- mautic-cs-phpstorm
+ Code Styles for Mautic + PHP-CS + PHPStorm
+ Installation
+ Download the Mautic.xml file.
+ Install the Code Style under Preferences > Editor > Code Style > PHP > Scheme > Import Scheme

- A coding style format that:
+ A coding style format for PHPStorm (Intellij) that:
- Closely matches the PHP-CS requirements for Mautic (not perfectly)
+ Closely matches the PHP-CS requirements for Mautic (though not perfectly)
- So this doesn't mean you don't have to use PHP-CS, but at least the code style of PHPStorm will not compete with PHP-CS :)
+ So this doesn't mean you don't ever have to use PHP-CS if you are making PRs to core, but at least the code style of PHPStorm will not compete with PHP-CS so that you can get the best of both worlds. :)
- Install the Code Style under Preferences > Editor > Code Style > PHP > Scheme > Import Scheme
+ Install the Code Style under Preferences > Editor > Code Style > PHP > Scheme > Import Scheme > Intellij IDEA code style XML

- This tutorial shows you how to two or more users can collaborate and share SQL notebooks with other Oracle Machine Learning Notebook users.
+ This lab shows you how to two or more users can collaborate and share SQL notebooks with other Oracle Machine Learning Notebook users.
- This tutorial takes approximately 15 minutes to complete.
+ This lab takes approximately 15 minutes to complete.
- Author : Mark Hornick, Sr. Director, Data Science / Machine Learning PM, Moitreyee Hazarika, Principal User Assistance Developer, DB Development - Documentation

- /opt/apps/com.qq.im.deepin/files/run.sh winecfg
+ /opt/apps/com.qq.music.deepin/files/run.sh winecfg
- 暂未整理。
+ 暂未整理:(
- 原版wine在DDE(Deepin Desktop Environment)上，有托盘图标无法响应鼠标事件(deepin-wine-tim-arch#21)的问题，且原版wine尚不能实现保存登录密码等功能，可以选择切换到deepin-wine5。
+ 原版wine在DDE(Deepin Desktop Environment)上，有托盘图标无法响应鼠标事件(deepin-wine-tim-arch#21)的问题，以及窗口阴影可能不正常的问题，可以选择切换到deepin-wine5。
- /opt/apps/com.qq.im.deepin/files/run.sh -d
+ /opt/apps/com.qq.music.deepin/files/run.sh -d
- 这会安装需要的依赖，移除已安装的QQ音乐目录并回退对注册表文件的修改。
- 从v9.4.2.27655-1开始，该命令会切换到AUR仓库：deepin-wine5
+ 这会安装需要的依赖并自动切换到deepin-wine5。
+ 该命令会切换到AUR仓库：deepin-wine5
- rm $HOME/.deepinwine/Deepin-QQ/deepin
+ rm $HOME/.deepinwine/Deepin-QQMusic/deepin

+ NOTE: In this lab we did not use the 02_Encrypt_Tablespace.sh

EXERCISE GOAL: Retype every line up to and including the one that contains "- So this doesn't", beginning at the first line of the records, with no edits.

SOLUTION FOR THIS PROBLEM:
- mautic-cs-phpstorm
+ Code Styles for Mautic + PHP-CS + PHPStorm
+ Installation
+ Download the Mautic.xml file.
+ Install the Code Style under Preferences > Editor > Code Style > PHP > Scheme > Import Scheme

- A coding style format that:
+ A coding style format for PHPStorm (Intellij) that:
- Closely matches the PHP-CS requirements for Mautic (not perfectly)
+ Closely matches the PHP-CS requirements for Mautic (though not perfectly)
- So this doesn't mean you don't have to use PHP-CS, but at least the code style of PHPStorm will not compete with PHP-CS :)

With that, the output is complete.